Change detection outputs
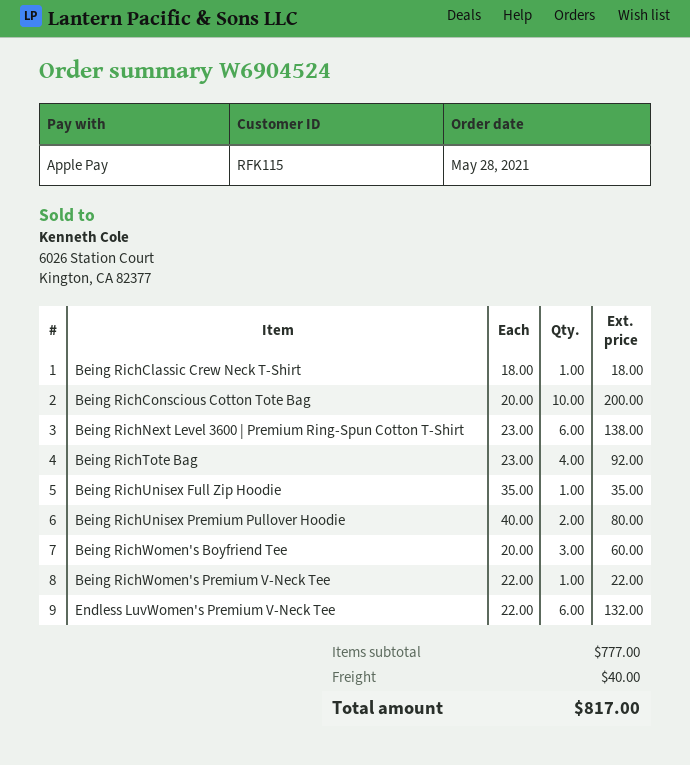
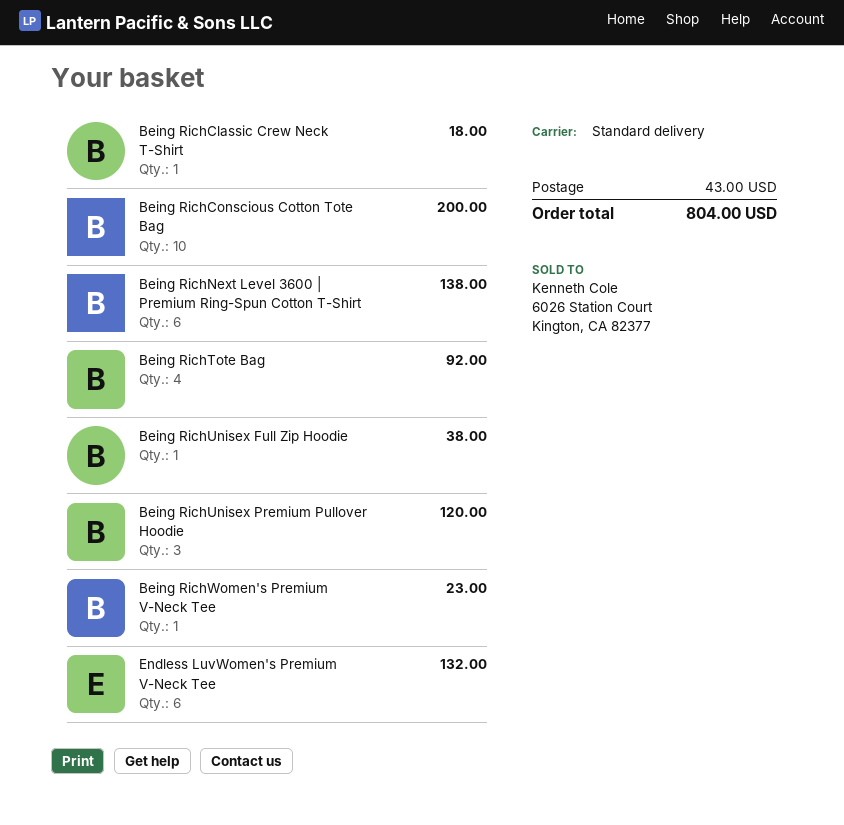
Being RichUnisex Full Zip Hoodie: 1 for 35.00 -> 1 for 38.00
Being RichUnisex Premium Pullover Hoodie: 2 for 80.00 -> 3 for 120.00
Being RichWomen's Boyfriend Tee: 3 for 60.00 -> none
Being RichWomen's Premium V-Neck Tee: 1 for 22.00 -> 1 for 23.00
shipping: 40.00 -> 43.00
total: 817.00 -> 804.00

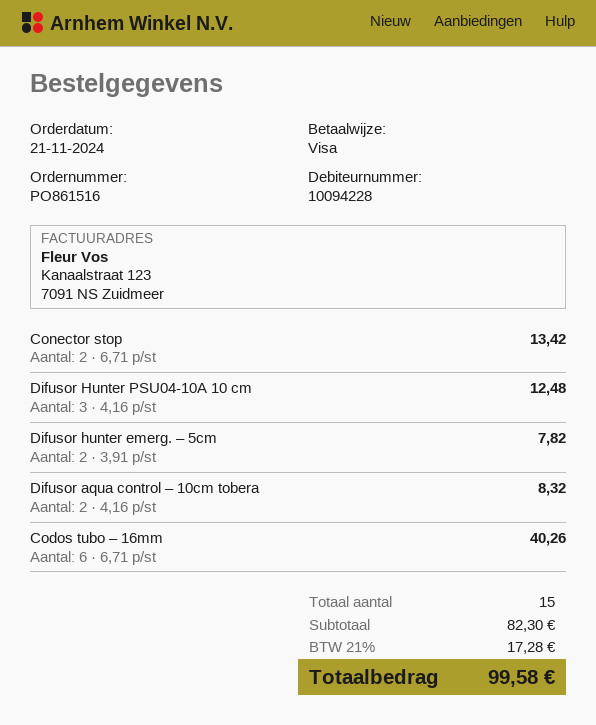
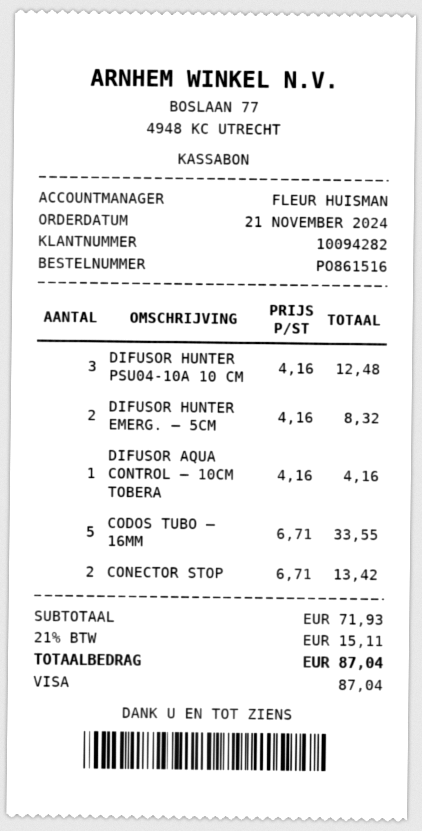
customer number: 10094228 -> 10094282
Difusor hunter emerg. – 5cm: 2 x 3.91 = 7.82 -> 2 x 4.16 = 8.32
Difusor aqua control – 10cm tobera: 2 x 4.16 = 8.32 -> 1 x 4.16 = 4.16
Codos tubo – 16mm: 6 x 6.71 = 40.26 -> 5 x 6.71 = 33.55
subtotal: 82.30 -> 71.93
tax: 21% = 17.28 -> 21% = 15.11
total: 99.58 -> 87.04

→ **TASK INSTRUCTIONS**
List all lines above in which the string "Difusor" appears.

→ **ANSWER FOR THE TASK**
Difusor hunter emerg. – 5cm: 2 x 3.91 = 7.82 -> 2 x 4.16 = 8.32
Difusor aqua control – 10cm tobera: 2 x 4.16 = 8.32 -> 1 x 4.16 = 4.16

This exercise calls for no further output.